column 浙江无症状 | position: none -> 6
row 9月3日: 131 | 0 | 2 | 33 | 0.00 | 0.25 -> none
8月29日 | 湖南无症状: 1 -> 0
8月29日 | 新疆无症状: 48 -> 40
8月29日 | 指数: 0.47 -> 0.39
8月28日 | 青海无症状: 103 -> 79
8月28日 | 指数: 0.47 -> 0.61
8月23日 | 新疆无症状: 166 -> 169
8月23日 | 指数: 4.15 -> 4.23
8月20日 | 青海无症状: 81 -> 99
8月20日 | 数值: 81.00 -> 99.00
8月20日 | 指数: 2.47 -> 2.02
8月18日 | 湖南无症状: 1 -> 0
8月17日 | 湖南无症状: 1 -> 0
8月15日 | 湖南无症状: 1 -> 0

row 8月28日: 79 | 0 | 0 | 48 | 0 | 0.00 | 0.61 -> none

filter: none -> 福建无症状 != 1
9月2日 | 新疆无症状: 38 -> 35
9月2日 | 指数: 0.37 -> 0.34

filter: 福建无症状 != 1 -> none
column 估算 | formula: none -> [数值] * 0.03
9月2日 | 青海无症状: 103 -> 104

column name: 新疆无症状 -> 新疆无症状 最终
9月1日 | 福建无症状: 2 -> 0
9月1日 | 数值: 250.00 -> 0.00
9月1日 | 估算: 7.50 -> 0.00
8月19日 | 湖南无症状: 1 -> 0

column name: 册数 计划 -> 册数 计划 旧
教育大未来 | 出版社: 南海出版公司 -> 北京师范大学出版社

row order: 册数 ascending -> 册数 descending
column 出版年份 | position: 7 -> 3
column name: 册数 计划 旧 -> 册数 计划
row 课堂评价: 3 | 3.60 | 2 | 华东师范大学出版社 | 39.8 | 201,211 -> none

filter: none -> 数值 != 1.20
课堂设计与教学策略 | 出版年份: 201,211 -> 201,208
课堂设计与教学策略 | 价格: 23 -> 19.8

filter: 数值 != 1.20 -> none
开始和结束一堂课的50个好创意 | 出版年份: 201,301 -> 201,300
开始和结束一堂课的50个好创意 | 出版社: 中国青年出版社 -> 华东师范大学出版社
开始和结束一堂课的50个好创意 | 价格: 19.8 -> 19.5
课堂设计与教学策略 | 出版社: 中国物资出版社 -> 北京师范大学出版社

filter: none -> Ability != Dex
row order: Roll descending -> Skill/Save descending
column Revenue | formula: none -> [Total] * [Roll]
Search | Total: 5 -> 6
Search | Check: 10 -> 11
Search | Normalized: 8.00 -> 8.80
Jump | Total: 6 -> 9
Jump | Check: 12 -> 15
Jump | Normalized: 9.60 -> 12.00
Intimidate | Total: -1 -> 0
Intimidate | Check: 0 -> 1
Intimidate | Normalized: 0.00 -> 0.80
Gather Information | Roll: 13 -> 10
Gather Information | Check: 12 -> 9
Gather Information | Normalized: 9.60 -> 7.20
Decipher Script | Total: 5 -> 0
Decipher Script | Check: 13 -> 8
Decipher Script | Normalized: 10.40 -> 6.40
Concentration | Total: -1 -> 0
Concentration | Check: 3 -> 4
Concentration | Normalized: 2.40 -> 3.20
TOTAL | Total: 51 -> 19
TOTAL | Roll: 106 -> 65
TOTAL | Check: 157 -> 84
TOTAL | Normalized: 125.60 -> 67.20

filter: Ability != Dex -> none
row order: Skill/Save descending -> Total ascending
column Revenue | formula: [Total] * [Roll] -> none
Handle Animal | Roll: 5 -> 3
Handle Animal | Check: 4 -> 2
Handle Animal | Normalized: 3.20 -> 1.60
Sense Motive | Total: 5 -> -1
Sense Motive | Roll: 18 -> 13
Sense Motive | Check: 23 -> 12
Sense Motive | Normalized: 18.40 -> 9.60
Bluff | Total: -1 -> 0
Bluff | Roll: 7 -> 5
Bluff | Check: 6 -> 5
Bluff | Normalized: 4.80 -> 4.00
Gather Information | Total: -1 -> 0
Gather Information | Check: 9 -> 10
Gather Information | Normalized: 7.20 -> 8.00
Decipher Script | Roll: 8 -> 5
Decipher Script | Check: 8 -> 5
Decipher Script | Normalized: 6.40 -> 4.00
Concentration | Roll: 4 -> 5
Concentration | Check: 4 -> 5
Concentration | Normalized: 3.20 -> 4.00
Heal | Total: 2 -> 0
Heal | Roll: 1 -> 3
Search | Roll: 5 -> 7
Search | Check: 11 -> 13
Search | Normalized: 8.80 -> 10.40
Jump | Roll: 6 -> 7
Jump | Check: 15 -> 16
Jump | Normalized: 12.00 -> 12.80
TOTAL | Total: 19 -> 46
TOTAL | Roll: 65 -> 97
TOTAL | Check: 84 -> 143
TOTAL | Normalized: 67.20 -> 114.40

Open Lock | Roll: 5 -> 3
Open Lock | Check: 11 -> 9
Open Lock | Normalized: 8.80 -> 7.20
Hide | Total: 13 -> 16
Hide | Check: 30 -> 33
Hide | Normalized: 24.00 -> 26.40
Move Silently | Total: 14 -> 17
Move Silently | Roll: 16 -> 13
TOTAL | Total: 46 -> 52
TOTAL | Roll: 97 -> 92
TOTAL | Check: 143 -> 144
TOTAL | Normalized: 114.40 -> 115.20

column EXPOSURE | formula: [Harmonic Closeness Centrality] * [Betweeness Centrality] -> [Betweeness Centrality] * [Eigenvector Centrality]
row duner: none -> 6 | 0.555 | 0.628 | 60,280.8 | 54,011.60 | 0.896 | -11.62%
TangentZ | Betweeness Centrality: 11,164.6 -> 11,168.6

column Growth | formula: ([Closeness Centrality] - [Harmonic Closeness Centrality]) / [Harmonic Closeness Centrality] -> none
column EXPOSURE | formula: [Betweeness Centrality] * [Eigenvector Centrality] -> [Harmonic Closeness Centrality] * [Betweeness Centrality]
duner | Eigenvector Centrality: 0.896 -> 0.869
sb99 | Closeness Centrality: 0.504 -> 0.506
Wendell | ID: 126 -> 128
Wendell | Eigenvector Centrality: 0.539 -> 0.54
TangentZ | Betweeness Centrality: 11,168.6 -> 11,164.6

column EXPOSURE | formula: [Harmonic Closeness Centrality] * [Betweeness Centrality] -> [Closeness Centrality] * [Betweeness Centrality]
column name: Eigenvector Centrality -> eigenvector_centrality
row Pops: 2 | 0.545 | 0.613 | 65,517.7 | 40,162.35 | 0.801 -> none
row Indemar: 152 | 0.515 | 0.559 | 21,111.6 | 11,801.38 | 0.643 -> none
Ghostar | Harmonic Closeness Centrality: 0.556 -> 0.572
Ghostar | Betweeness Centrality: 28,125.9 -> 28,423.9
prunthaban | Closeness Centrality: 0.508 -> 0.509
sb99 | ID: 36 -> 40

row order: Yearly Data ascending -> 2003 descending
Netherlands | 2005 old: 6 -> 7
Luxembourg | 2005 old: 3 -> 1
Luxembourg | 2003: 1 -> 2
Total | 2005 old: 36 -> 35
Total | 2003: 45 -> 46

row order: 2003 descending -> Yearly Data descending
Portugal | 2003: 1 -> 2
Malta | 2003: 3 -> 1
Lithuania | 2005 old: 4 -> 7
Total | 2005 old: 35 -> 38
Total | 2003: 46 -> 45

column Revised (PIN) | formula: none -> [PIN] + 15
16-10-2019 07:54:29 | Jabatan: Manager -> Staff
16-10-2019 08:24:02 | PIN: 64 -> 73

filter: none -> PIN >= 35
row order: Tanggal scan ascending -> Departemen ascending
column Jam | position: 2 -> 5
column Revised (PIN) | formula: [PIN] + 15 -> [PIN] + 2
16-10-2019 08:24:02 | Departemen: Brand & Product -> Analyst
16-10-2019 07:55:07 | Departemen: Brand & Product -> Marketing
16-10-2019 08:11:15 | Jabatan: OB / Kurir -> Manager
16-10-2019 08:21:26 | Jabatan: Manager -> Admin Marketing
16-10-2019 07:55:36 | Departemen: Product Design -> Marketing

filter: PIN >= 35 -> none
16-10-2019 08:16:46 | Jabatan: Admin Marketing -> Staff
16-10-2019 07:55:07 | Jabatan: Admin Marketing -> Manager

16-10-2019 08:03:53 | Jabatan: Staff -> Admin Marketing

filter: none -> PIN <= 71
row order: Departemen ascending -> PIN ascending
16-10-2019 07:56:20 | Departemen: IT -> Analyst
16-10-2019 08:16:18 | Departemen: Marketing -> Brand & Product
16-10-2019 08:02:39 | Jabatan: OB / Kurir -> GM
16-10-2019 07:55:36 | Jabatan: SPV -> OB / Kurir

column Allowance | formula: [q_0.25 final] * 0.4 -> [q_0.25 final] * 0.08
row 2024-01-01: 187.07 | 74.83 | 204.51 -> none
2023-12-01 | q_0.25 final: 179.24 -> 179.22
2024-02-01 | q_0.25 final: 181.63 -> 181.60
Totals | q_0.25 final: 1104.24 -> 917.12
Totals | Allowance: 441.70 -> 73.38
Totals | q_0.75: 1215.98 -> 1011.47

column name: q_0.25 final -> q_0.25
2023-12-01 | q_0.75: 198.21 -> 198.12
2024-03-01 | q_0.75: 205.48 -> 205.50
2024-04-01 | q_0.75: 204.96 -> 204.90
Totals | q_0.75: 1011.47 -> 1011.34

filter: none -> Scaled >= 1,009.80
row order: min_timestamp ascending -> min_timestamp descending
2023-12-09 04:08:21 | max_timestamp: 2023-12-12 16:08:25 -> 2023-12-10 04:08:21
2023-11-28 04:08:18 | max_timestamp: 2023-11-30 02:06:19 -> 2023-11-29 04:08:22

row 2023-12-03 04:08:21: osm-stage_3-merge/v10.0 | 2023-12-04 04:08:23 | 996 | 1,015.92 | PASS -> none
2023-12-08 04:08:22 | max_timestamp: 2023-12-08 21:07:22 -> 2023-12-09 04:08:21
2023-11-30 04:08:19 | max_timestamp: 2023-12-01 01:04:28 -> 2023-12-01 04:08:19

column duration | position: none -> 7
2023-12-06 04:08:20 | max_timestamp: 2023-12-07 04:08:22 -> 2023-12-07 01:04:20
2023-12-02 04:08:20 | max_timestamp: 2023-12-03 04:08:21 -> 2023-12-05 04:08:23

→ Task requirements:
Transcribe only the lines from the beginning of the entries to the line with "column 出版年份 | position: 7 -> 3", inclusive, exactly as written.

→ Expected output:
column 浙江无症状 | position: none -> 6
row 9月3日: 131 | 0 | 2 | 33 | 0.00 | 0.25 -> none
8月29日 | 湖南无症状: 1 -> 0
8月29日 | 新疆无症状: 48 -> 40
8月29日 | 指数: 0.47 -> 0.39
8月28日 | 青海无症状: 103 -> 79
8月28日 | 指数: 0.47 -> 0.61
8月23日 | 新疆无症状: 166 -> 169
8月23日 | 指数: 4.15 -> 4.23
8月20日 | 青海无症状: 81 -> 99
8月20日 | 数值: 81.00 -> 99.00
8月20日 | 指数: 2.47 -> 2.02
8月18日 | 湖南无症状: 1 -> 0
8月17日 | 湖南无症状: 1 -> 0
8月15日 | 湖南无症状: 1 -> 0

row 8月28日: 79 | 0 | 0 | 48 | 0 | 0.00 | 0.61 -> none

filter: none -> 福建无症状 != 1
9月2日 | 新疆无症状: 38 -> 35
9月2日 | 指数: 0.37 -> 0.34

filter: 福建无症状 != 1 -> none
column 估算 | formula: none -> [数值] * 0.03
9月2日 | 青海无症状: 103 -> 104

column name: 新疆无症状 -> 新疆无症状 最终
9月1日 | 福建无症状: 2 -> 0
9月1日 | 数值: 250.00 -> 0.00
9月1日 | 估算: 7.50 -> 0.00
8月19日 | 湖南无症状: 1 -> 0

column name: 册数 计划 -> 册数 计划 旧
教育大未来 | 出版社: 南海出版公司 -> 北京师范大学出版社

row order: 册数 ascending -> 册数 descending
column 出版年份 | position: 7 -> 3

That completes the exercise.